Now for the ingredients:

  • A fresh head of red cabbage
  • Salt
  • Sugar
  • Vinegar

I’m telling y’all, this is the easiest salad to make in the world. You’ll be hammering it out in no time flat.

Here’s how you do it:

Depending on the number of people you’re feeding, you can make the whole cabbage or just half, that’s completely up to you. Also, all of the ingredients are TO TASTE, meaning that you add more or less as your taste buds dictate.

Ready? Here we go!

First, you’ll need to wash the cabbage under cool water and remove one or two outer leaves until you get a good-looking undamaged head of cabbage.

Next, place the cabbage on your cutting board and slice it in half.

Remove the big white core from the cabbage so all you have left is purple goodness without the core.

Now here comes the hardest part, julienne the cabbage.  It will look something like this:

You can either put the cabbage in the food processor or cut it up by hand. It’s up to you. As I’m clumsy, I prefer the food processor, but I can julienne-by-hand if needs be thanks to my pal who taught me some of his beautiful knife techniques.

Next, after you’ve julienned the cabbage, throw the cut-up cabbage into your bowl and if you’re just doing half of the cabbage, add three fingers of salt to it.  If you’re making the whole head for a dinner party, throw in three fingers of salt twice.

(At this point you’re finished with the knife and cutting board so put it aside…because it’s HAMMER TIME!)

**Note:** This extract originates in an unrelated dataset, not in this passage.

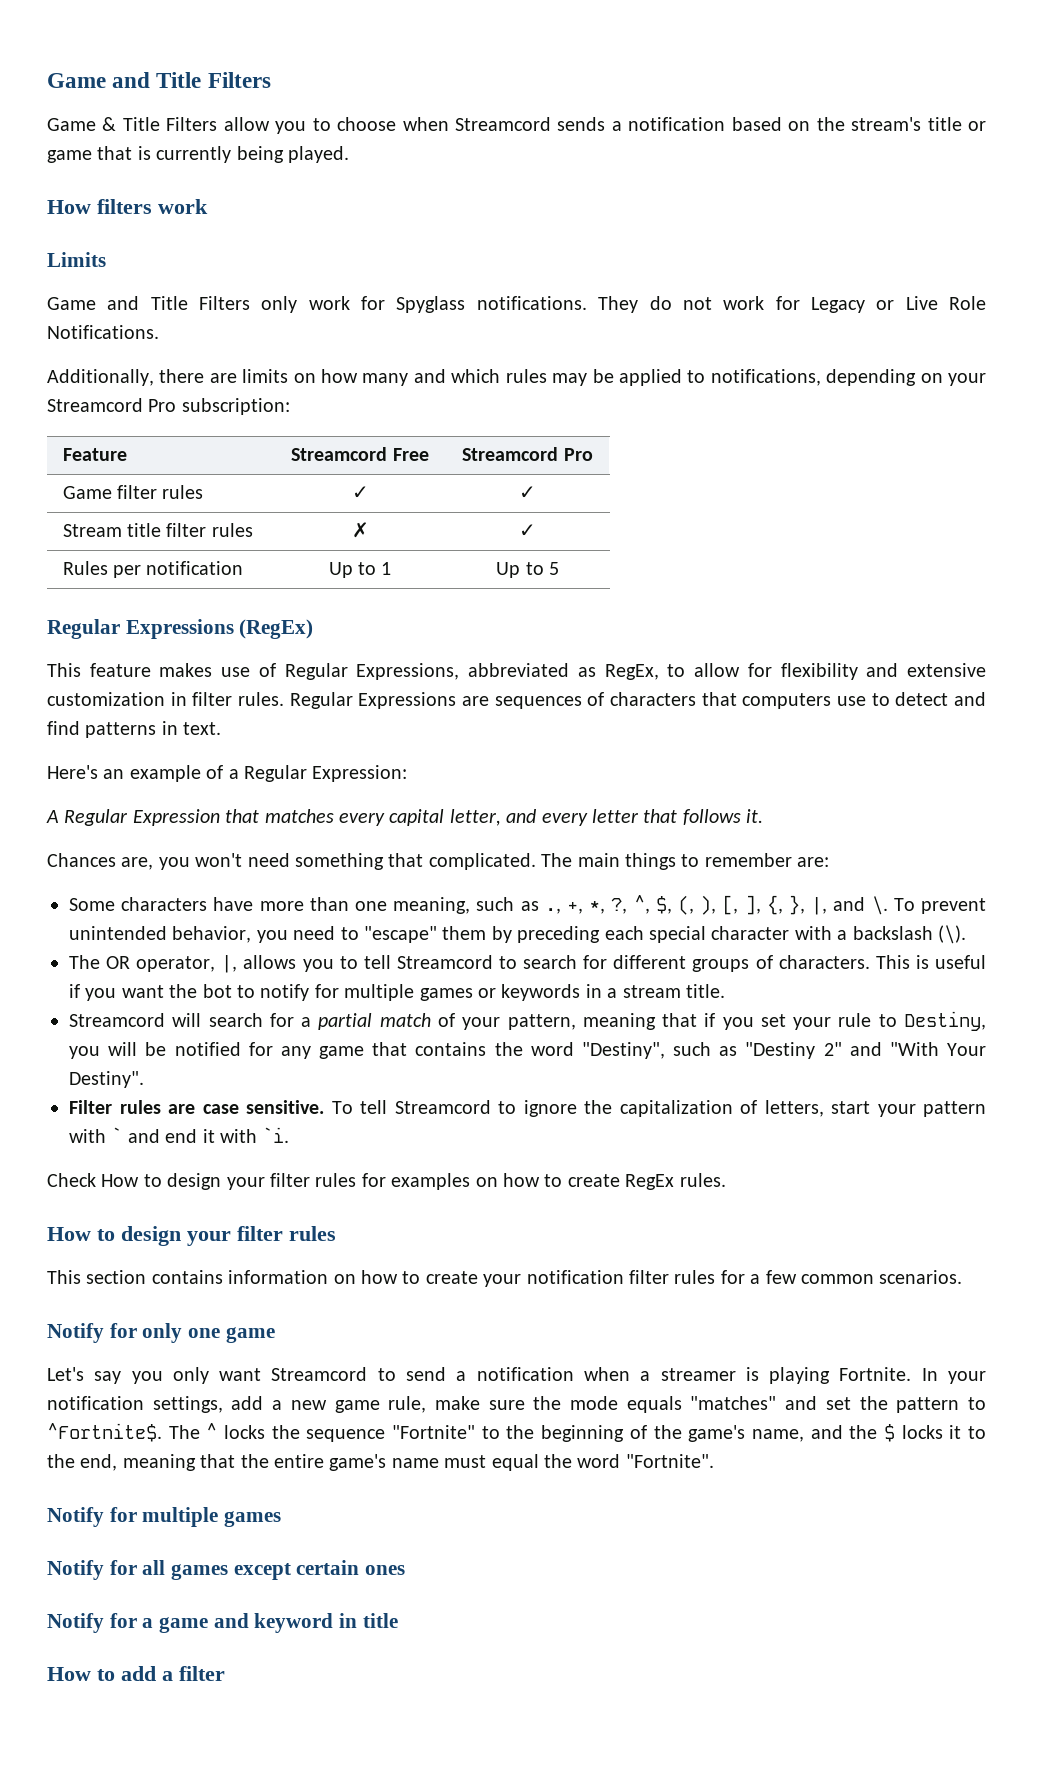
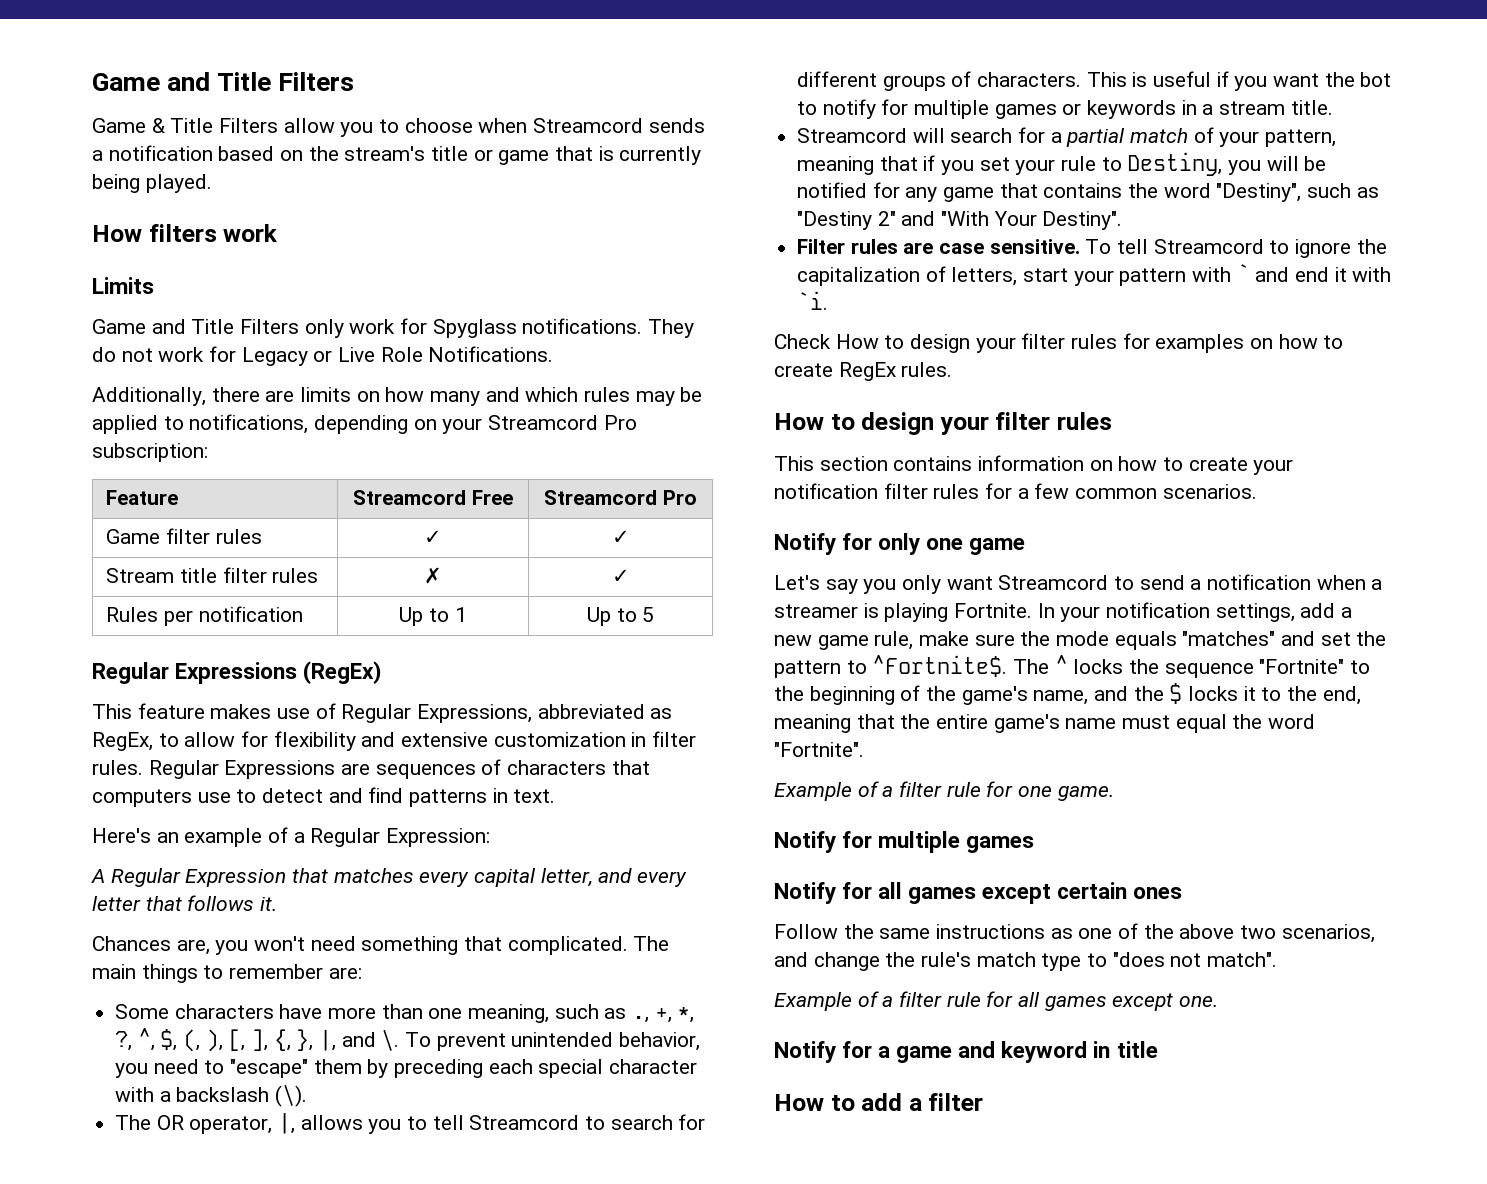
(714, 1461) none -> [774,781,1114,801] // Example of a filter rule for one game.
(406, 1570) none -> [774,923,1375,943] [774,952,1278,971] [774,991,1219,1011] // Follow the same instructions as one of the above two scenarios, and change the rule's match type to "does not match". // Example of a filter rule for all games except one.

After you add the salt, I want you to pick up your hammer and just beat the holy terror out of that cabbage. Imagine that you are Thor holding Mjolnir and beating the cabbage like it’s Loki trying to hurt your fellow Avengers. I usually grab the hammer by the handle and then come down on the cabbage with the top of the mallet, not even using the spiky or flat sides, just using the top of it to really go to town on it, then rotating it to the spiky side (if needs be) to really get the salt pounded into the cabbage.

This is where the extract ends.